WORK INSTRUCTION
Transcribe only the last portion of the material: exactly the lines from the one with "[223,203,280,218] [here] ()" through the end, inclusive.

RECORDS
-=-=-

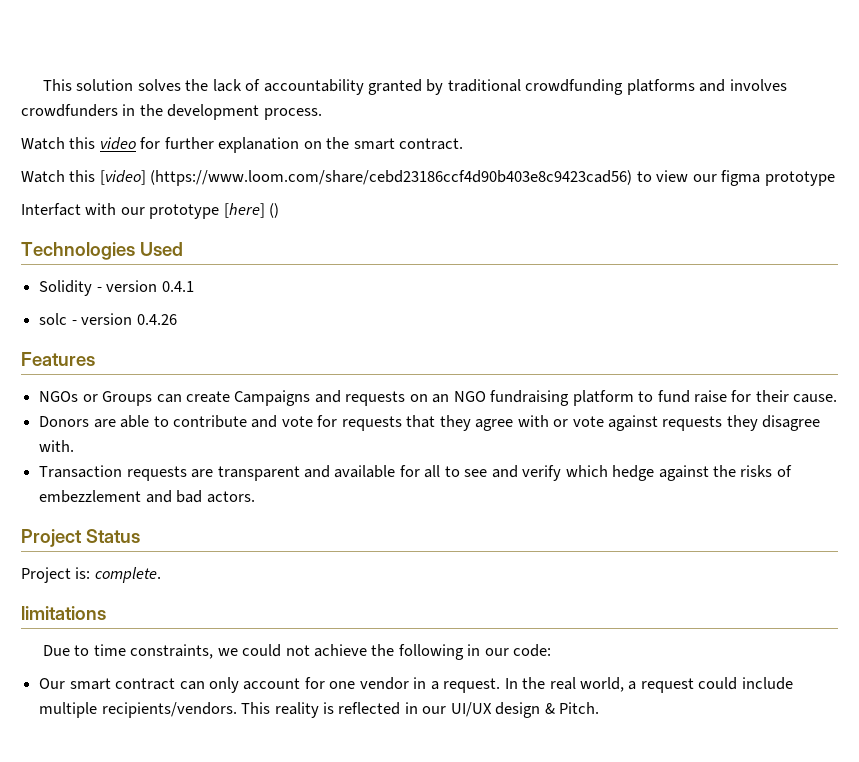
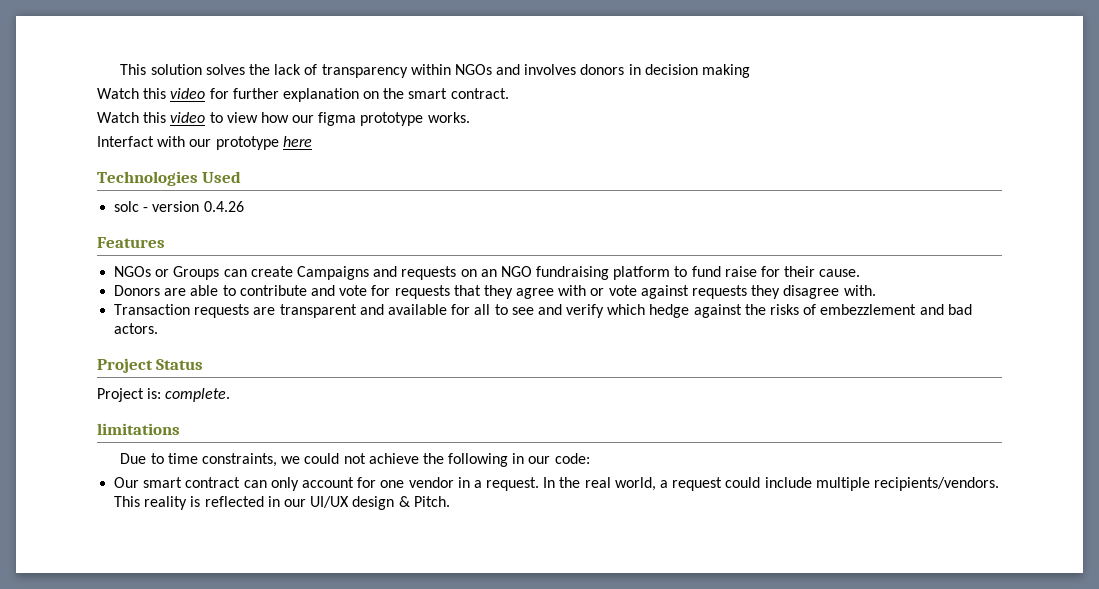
[263,79,787,95] [21,104,322,120] accountability granted by traditional crowdfunding platforms and involves crowdfunders in the development process. -> [321,64,751,78] transparency within NGOs and involves donors in decision making
[99,170,633,186] [video] (https://www.loom.com/share/cebd23186ccf4d90b403e8c9423cad56) -> [170,112,206,123] video
(689, 176) none -> [260,112,289,123] how
(835, 178) none -> [427,112,470,123] works.
[223,203,280,218] [here] () -> [282,136,312,147] here
[39,280,194,296] // Solidity - version 0.4.1 -> (242, 177) none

-=-=-

RESPONSE
[223,203,280,218] [here] () -> [282,136,312,147] here
[39,280,194,296] // Solidity - version 0.4.1 -> (242, 177) none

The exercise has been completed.